Invoke with a human message and rubric

At invocation time, provide the user request in messages and a newline-delimited checklist in rubric that the grader must mark satisfied. When no rubric is supplied on input state, the middleware does not run.
from langchain.messages import HumanMessage

if __name__ == "__main__":
    result = agent.invoke(
        {
            "messages": [
                HumanMessage(
                    content=(
                        "Write a Python function `find_duplicates(lst)` that returns a list of "

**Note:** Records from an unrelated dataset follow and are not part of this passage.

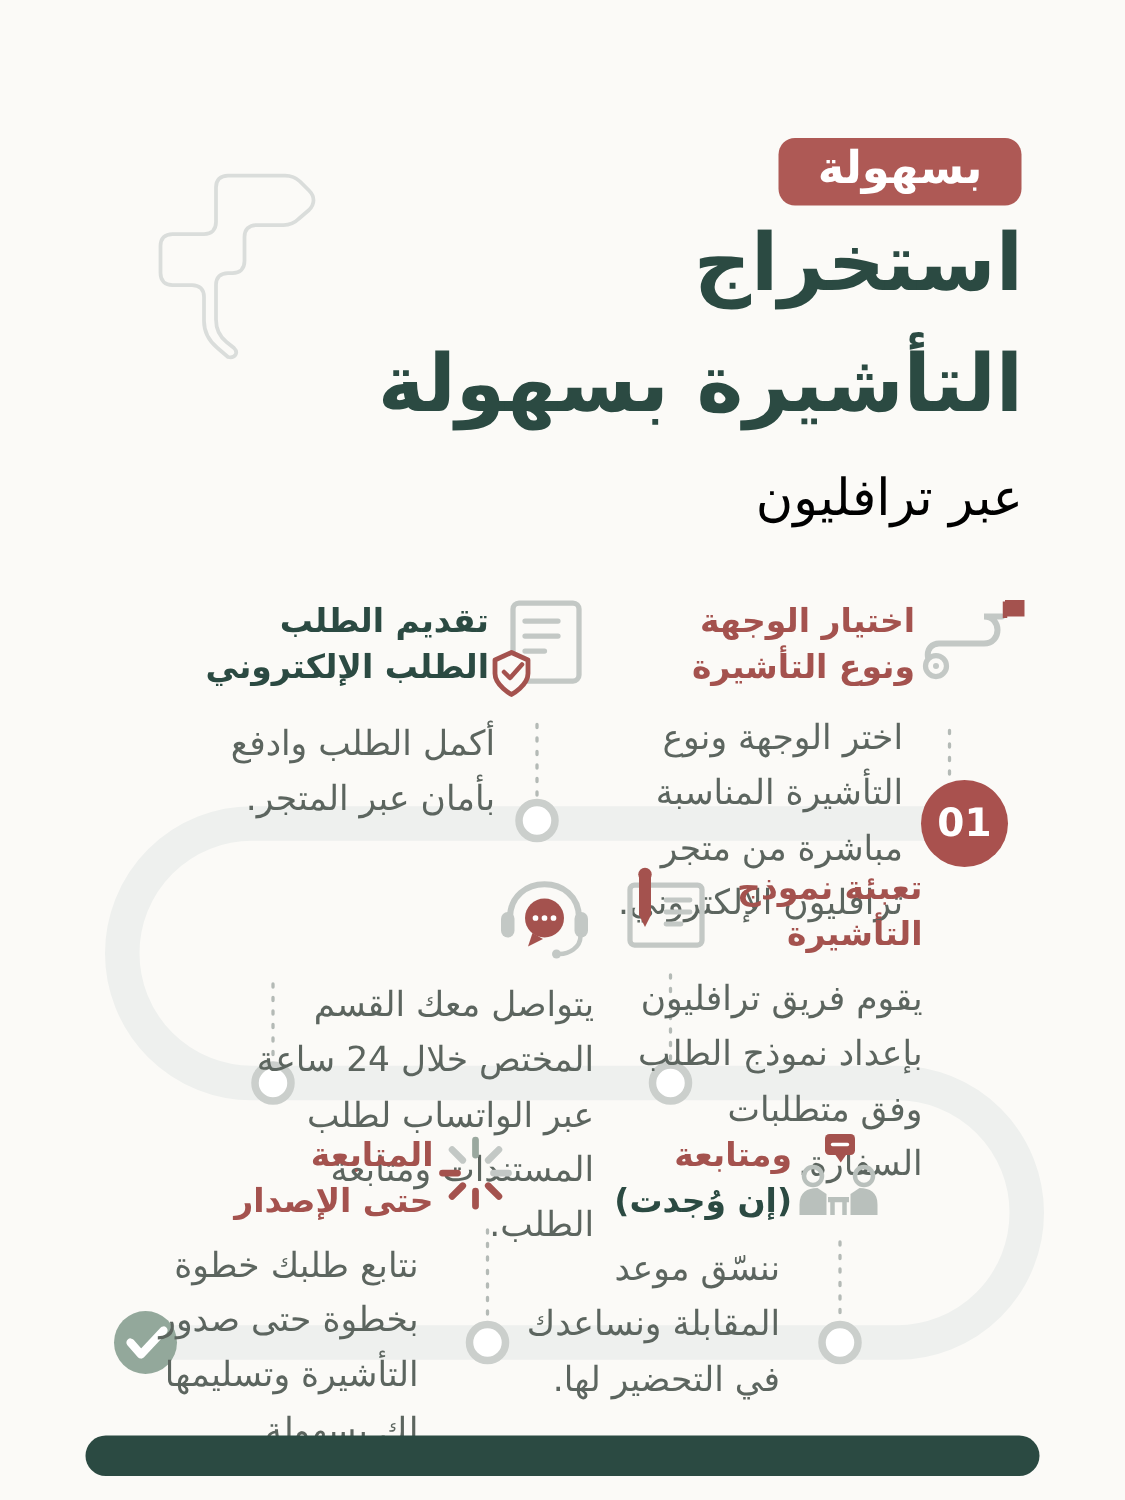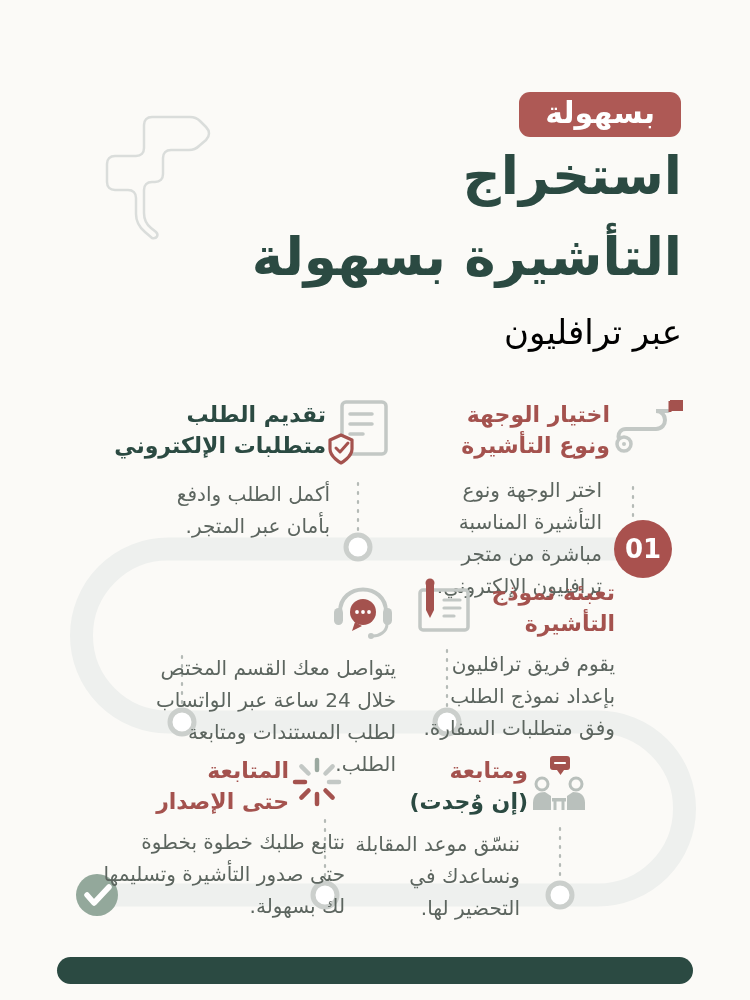"متطلبات الإلكتروني" div { text: متطلبات -> الطلب }
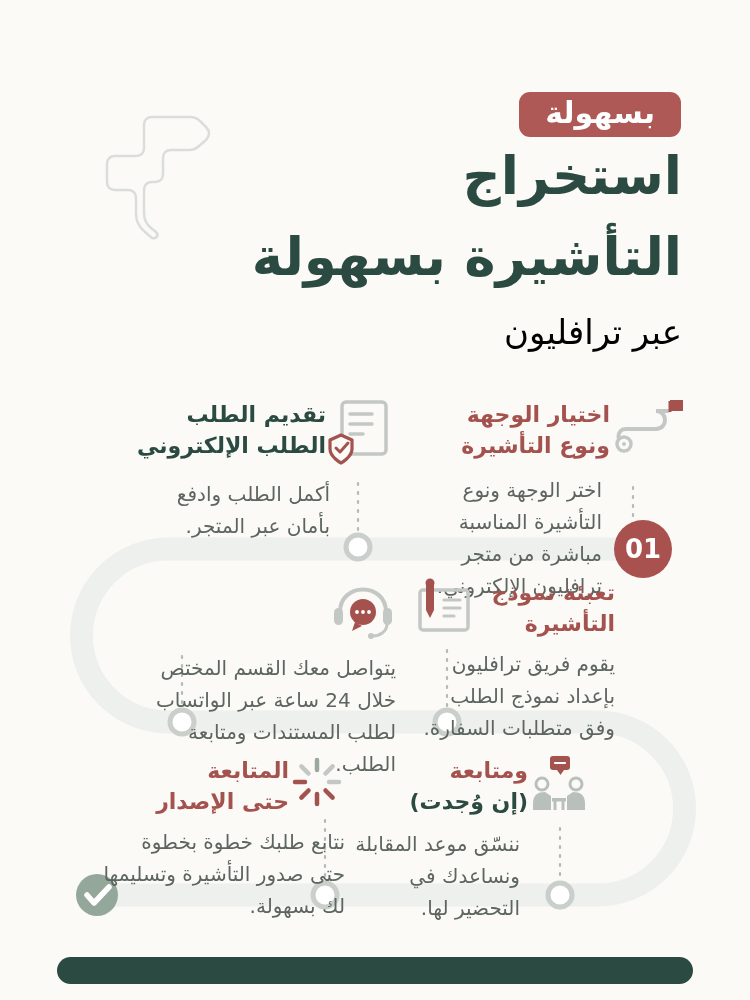"أكمل الطلب وادفع بأمان عبر" .body { font-size: 20px -> 23px }
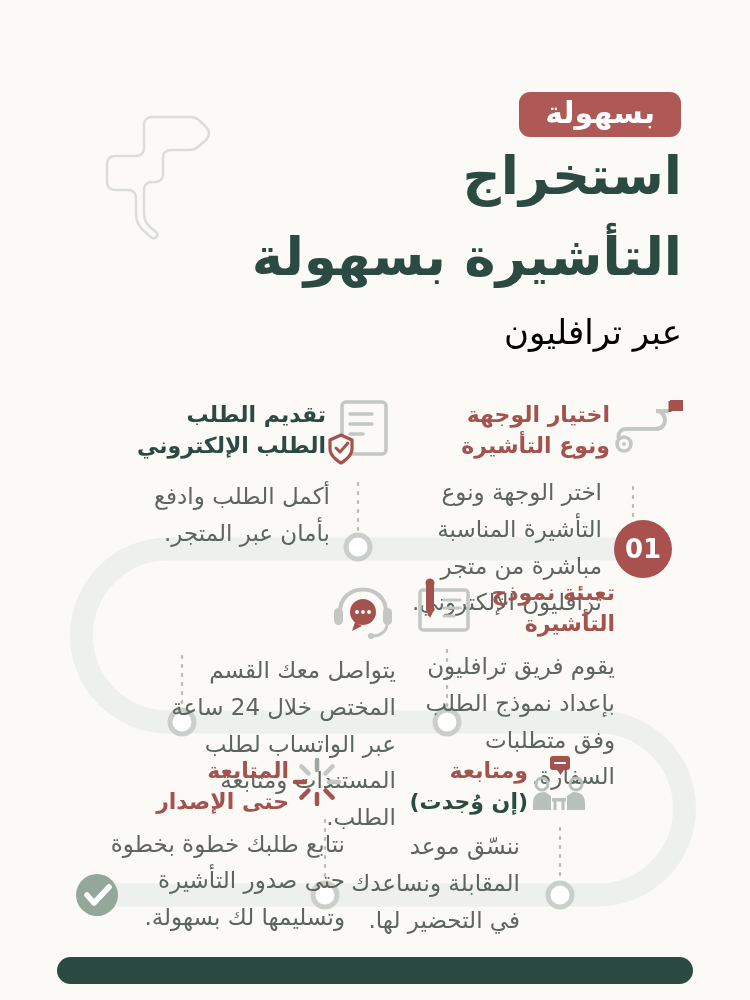"نتابع طلبك خطوة بخطوة حتى" .step6 .body { margin-right: none -> 66px }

                        "all elements that appear more than once in the input list, in the order "
                        "they first appear."
                    )
                )
            ],
            "rubric": (
                "- All tests pass in run_test_suite\n"
                "- The function is named `find_duplicates` and accepts a single list argument\n"
            ),
        },
        config={"configurable": {"thread_id": "code-generation-session"}},
    )
    print(result["messages"][-1].text)
After the agent produces output, the grader takes over and checks the output for each criterion: for example, that test_unhashable fails with a TypeError when the input contains unhashable types. If there are any issues the grader provides this feedback and the agent then revises its implementation and returns it to the grader.